DATA SUPPLIED |
+-------+
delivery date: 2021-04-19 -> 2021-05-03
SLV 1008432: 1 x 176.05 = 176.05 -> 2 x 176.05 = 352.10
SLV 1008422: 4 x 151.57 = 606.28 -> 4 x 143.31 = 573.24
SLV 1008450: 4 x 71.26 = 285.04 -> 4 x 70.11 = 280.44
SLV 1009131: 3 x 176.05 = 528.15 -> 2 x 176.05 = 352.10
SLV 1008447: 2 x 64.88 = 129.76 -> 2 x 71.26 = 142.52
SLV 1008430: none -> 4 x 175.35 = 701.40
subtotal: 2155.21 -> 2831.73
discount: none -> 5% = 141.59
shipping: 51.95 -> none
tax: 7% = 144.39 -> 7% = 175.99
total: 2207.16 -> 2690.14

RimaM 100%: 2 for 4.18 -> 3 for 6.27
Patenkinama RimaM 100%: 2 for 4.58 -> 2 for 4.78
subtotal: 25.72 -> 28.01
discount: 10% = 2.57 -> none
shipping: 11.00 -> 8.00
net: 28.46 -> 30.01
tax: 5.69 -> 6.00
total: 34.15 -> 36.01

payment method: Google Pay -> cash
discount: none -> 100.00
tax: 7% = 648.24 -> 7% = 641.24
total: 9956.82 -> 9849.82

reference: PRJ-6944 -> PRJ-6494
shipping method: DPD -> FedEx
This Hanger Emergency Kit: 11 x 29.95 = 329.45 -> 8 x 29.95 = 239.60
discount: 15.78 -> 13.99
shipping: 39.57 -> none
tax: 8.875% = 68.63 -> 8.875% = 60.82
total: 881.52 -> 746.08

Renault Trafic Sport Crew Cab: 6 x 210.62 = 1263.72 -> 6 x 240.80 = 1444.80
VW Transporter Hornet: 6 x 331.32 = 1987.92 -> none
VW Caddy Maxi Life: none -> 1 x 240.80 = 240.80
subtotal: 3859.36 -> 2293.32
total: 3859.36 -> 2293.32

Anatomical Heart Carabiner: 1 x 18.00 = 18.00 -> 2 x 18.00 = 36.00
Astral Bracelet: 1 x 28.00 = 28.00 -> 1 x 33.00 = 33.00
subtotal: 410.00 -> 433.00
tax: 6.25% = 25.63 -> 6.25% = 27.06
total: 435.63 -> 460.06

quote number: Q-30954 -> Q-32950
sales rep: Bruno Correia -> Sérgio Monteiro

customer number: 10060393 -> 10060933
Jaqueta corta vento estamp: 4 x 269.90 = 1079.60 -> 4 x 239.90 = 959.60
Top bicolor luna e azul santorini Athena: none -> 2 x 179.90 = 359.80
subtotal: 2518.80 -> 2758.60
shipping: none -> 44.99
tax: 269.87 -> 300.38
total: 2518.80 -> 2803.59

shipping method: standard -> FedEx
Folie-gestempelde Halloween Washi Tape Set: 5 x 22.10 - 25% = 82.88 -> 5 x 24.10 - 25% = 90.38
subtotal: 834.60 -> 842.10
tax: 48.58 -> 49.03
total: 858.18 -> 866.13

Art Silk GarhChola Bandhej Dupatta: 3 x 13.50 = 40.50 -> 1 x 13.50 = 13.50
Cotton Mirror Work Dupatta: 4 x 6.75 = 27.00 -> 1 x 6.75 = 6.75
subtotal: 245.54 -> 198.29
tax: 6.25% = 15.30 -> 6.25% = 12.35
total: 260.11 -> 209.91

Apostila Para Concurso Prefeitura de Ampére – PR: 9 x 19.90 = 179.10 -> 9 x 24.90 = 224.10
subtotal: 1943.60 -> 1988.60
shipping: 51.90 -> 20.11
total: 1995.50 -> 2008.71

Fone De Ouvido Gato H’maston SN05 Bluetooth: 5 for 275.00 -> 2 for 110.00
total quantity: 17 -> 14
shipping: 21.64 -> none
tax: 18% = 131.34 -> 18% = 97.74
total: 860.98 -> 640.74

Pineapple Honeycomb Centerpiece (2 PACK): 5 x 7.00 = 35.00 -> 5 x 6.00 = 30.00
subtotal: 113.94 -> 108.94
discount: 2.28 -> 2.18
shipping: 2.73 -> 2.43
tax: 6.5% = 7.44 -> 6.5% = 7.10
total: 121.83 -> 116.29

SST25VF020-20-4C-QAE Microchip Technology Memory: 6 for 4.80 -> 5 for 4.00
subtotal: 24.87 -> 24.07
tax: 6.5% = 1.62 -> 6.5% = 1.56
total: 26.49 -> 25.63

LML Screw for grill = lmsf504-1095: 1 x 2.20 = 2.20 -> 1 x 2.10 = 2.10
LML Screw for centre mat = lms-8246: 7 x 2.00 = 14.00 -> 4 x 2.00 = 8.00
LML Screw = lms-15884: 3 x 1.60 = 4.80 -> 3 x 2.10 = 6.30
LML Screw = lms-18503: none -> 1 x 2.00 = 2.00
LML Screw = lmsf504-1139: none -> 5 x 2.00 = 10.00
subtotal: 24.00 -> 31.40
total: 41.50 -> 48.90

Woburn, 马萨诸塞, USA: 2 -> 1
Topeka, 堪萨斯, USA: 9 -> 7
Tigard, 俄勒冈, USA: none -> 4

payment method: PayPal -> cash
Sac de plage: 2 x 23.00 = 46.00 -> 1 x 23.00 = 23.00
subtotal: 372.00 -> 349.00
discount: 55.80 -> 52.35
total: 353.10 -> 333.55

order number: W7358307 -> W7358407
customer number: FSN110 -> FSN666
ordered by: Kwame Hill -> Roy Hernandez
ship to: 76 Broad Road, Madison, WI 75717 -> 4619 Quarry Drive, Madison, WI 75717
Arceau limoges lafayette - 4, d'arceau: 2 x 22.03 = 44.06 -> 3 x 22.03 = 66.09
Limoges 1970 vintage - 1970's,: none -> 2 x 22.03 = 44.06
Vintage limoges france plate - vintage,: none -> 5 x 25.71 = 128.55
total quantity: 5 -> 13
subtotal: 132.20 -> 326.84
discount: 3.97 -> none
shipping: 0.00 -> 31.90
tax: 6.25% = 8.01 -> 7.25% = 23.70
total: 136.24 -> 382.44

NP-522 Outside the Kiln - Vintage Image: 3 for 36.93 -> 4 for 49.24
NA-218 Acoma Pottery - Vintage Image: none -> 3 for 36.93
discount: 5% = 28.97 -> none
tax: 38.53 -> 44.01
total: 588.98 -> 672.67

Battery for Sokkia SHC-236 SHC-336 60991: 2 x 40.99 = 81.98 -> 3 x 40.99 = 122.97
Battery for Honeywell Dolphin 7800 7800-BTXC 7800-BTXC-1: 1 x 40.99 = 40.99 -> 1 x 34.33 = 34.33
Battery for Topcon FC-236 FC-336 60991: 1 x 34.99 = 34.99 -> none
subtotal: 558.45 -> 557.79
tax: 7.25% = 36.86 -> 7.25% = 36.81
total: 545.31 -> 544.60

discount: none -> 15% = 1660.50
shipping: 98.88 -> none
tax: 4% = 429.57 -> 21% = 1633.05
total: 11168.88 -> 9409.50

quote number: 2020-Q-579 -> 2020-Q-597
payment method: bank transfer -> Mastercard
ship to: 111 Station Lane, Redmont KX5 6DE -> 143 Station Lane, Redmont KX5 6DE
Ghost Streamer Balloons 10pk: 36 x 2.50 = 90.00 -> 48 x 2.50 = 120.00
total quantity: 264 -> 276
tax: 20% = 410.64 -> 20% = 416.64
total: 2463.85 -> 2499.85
+-------+
TASK TO COMPLETE |
The lines you return should be those above that contain the word "cash", every one of them.

OUTPUT FOR THIS EXERCISE |
payment method: Google Pay -> cash
payment method: PayPal -> cash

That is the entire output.